═══ SUPPLIED RECORDS ═══

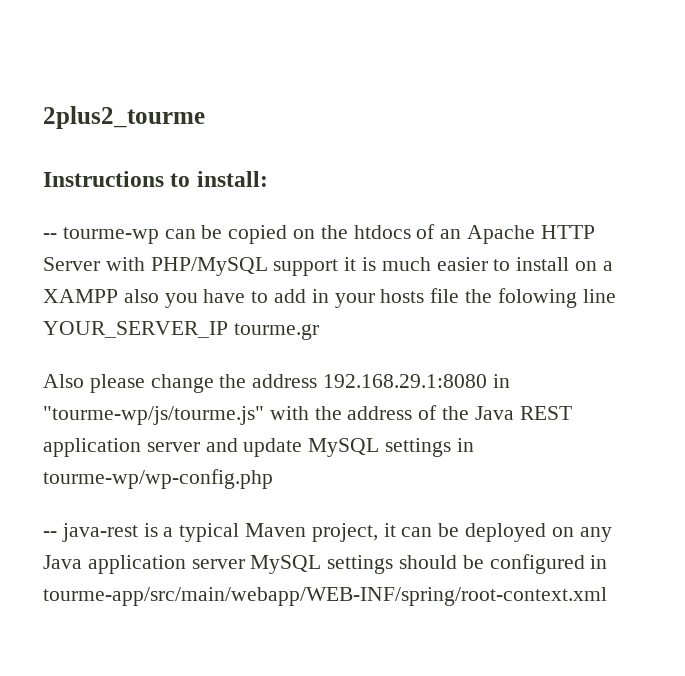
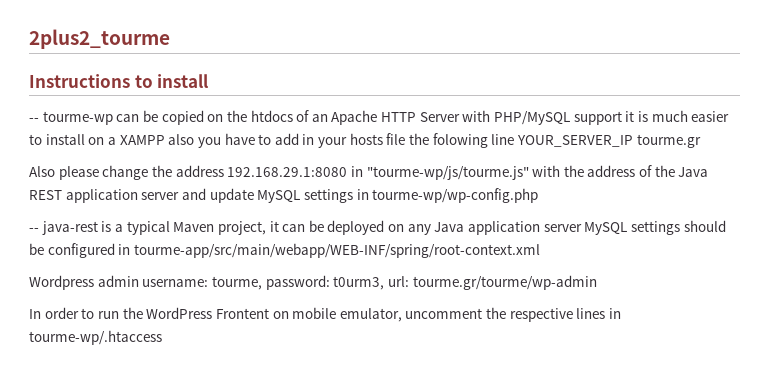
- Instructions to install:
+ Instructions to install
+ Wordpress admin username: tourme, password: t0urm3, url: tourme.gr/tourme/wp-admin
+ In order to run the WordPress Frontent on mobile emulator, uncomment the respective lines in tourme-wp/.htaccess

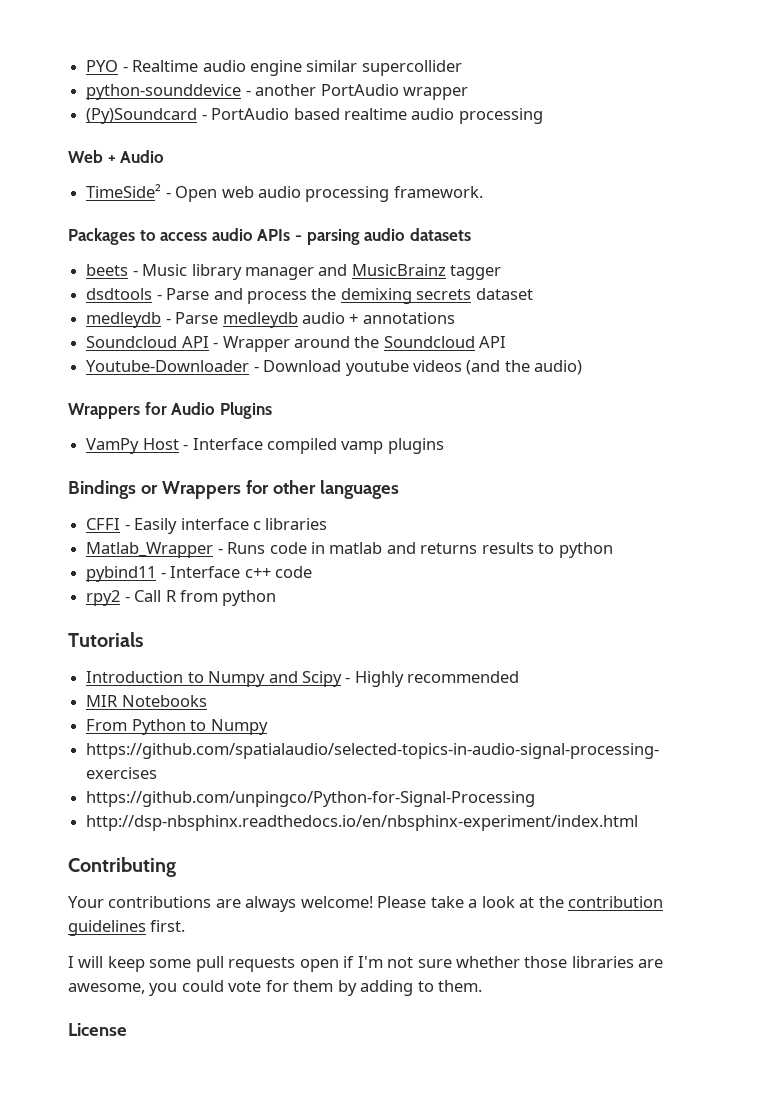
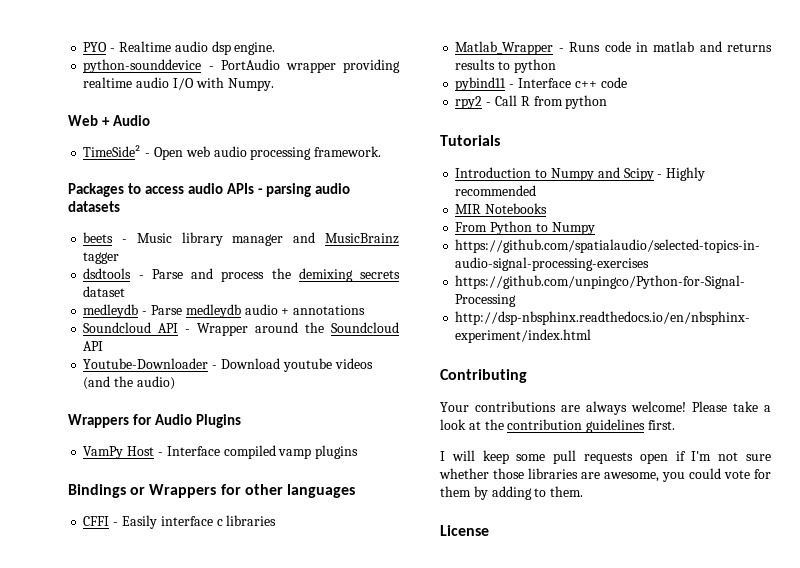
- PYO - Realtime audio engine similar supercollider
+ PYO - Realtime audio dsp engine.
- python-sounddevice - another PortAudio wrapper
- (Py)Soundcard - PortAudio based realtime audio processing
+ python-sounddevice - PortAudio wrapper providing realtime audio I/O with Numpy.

═══

**WHAT IS REQUIRED:**
Take the line containing "lines in tourme-wp/.htaccess" as the first and the last line of the records as the end. Print every line in that span exactly, leaving out pictures.

**EXERCISE RESULT:**
+ In order to run the WordPress Frontent on mobile emulator, uncomment the respective lines in tourme-wp/.htaccess

- PYO - Realtime audio engine similar supercollider
+ PYO - Realtime audio dsp engine.
- python-sounddevice - another PortAudio wrapper
- (Py)Soundcard - PortAudio based realtime audio processing
+ python-sounddevice - PortAudio wrapper providing realtime audio I/O with Numpy.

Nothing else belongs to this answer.